WHAT YOU NEED TO DO: Could you please retype the records exactly, minus their pictures?

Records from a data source
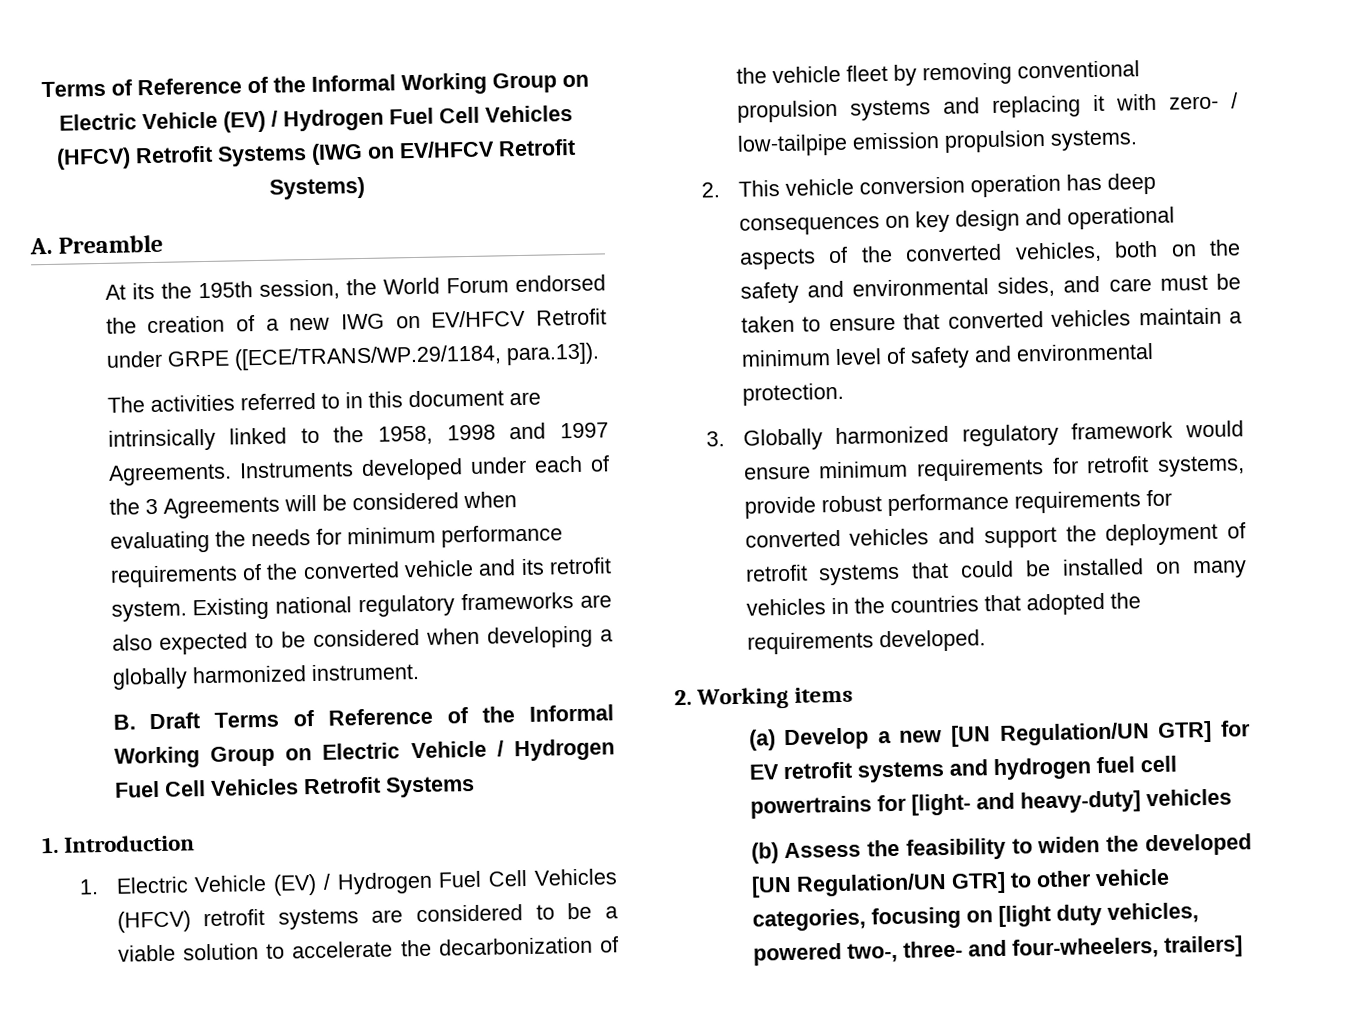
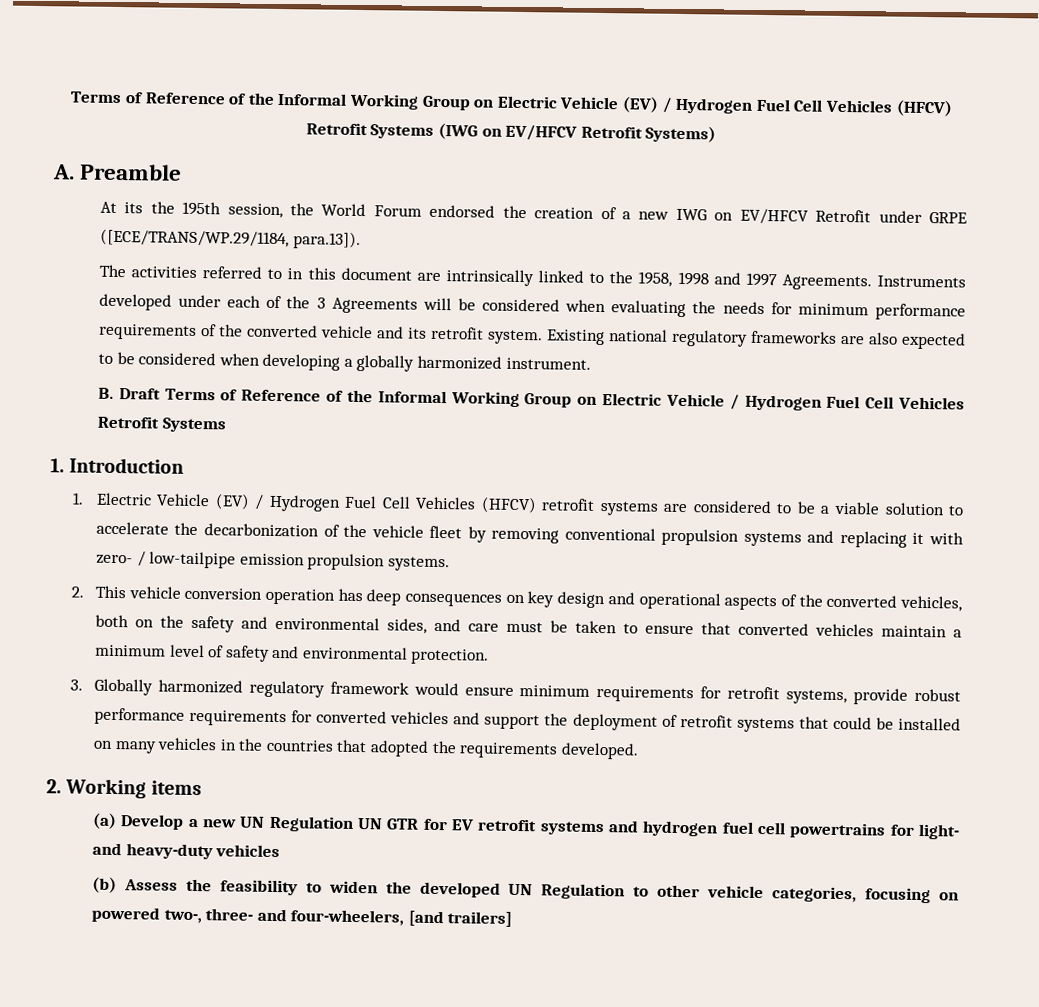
- (a) Develop a new [UN Regulation/UN GTR] for EV retrofit systems and hydrogen fuel cell powertrains for [light- and heavy-duty] vehicles
+ (a) Develop a new UN Regulation UN GTR for EV retrofit systems and hydrogen fuel cell powertrains for light- and heavy-duty vehicles
- (b) Assess the feasibility to widen the developed [UN Regulation/UN GTR] to other vehicle categories, focusing on [light duty vehicles, powered two-, three- and four-wheelers, trailers]
+ (b) Assess the feasibility to widen the developed UN Regulation to other vehicle categories, focusing on powered two-, three- and four-wheelers, [and trailers]

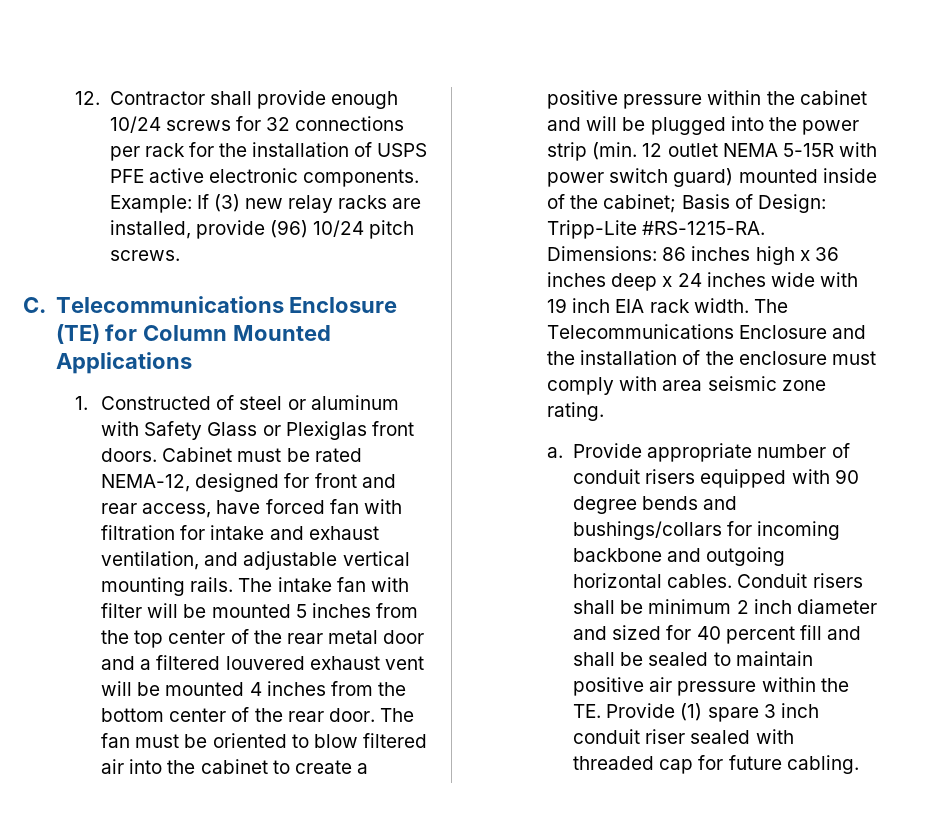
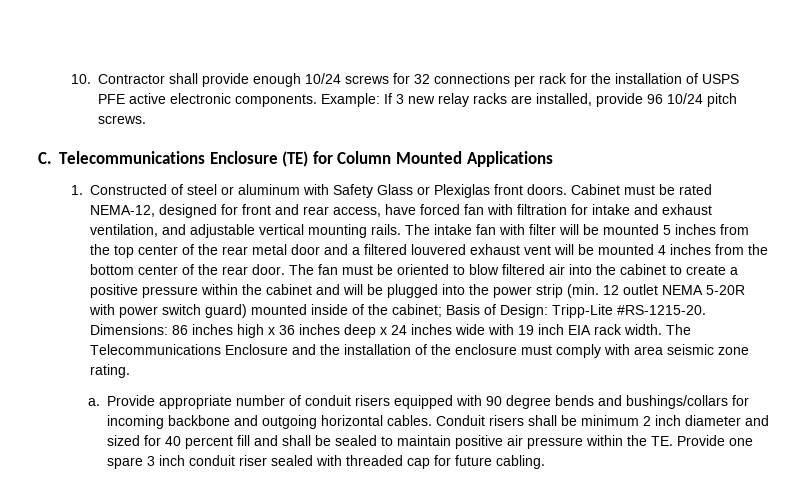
- 12. Contractor shall provide enough 10/24 screws for 32 connections per rack for the installation of USPS PFE active electronic components.
+ 10. Contractor shall provide enough 10/24 screws for 32 connections per rack for the installation of USPS PFE active electronic components.
- Example: If (3) new relay racks are installed, provide (96) 10/24 pitch screws.
+ Example: If 3 new relay racks are installed, provide 96 10/24 pitch screws.
- The fan must be oriented to blow filtered air into the cabinet to create a positive pressure within the cabinet and will be plugged into the power strip (min. 12 outlet NEMA 5-15R with power switch guard) mounted inside of the cabinet; Basis of Design: Tripp-Lite #RS-1215-RA.
+ The fan must be oriented to blow filtered air into the cabinet to create a positive pressure within the cabinet and will be plugged into the power strip (min. 12 outlet NEMA 5-20R with power switch guard) mounted inside of the cabinet; Basis of Design: Tripp-Lite #RS-1215-20.
- Conduit risers shall be minimum 2 inch diameter and sized for 40 percent fill and shall be sealed to maintain positive air pressure within the TE. Provide (1) spare 3 inch conduit riser sealed with threaded cap for future cabling.
+ Conduit risers shall be minimum 2 inch diameter and sized for 40 percent fill and shall be sealed to maintain positive air pressure within the TE. Provide one spare 3 inch conduit riser sealed with threaded cap for future cabling.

OUTPUT OF THE TASK:
- (a) Develop a new [UN Regulation/UN GTR] for EV retrofit systems and hydrogen fuel cell powertrains for [light- and heavy-duty] vehicles
+ (a) Develop a new UN Regulation UN GTR for EV retrofit systems and hydrogen fuel cell powertrains for light- and heavy-duty vehicles
- (b) Assess the feasibility to widen the developed [UN Regulation/UN GTR] to other vehicle categories, focusing on [light duty vehicles, powered two-, three- and four-wheelers, trailers]
+ (b) Assess the feasibility to widen the developed UN Regulation to other vehicle categories, focusing on powered two-, three- and four-wheelers, [and trailers]

- 12. Contractor shall provide enough 10/24 screws for 32 connections per rack for the installation of USPS PFE active electronic components.
+ 10. Contractor shall provide enough 10/24 screws for 32 connections per rack for the installation of USPS PFE active electronic components.
- Example: If (3) new relay racks are installed, provide (96) 10/24 pitch screws.
+ Example: If 3 new relay racks are installed, provide 96 10/24 pitch screws.
- The fan must be oriented to blow filtered air into the cabinet to create a positive pressure within the cabinet and will be plugged into the power strip (min. 12 outlet NEMA 5-15R with power switch guard) mounted inside of the cabinet; Basis of Design: Tripp-Lite #RS-1215-RA.
+ The fan must be oriented to blow filtered air into the cabinet to create a positive pressure within the cabinet and will be plugged into the power strip (min. 12 outlet NEMA 5-20R with power switch guard) mounted inside of the cabinet; Basis of Design: Tripp-Lite #RS-1215-20.
- Conduit risers shall be minimum 2 inch diameter and sized for 40 percent fill and shall be sealed to maintain positive air pressure within the TE. Provide (1) spare 3 inch conduit riser sealed with threaded cap for future cabling.
+ Conduit risers shall be minimum 2 inch diameter and sized for 40 percent fill and shall be sealed to maintain positive air pressure within the TE. Provide one spare 3 inch conduit riser sealed with threaded cap for future cabling.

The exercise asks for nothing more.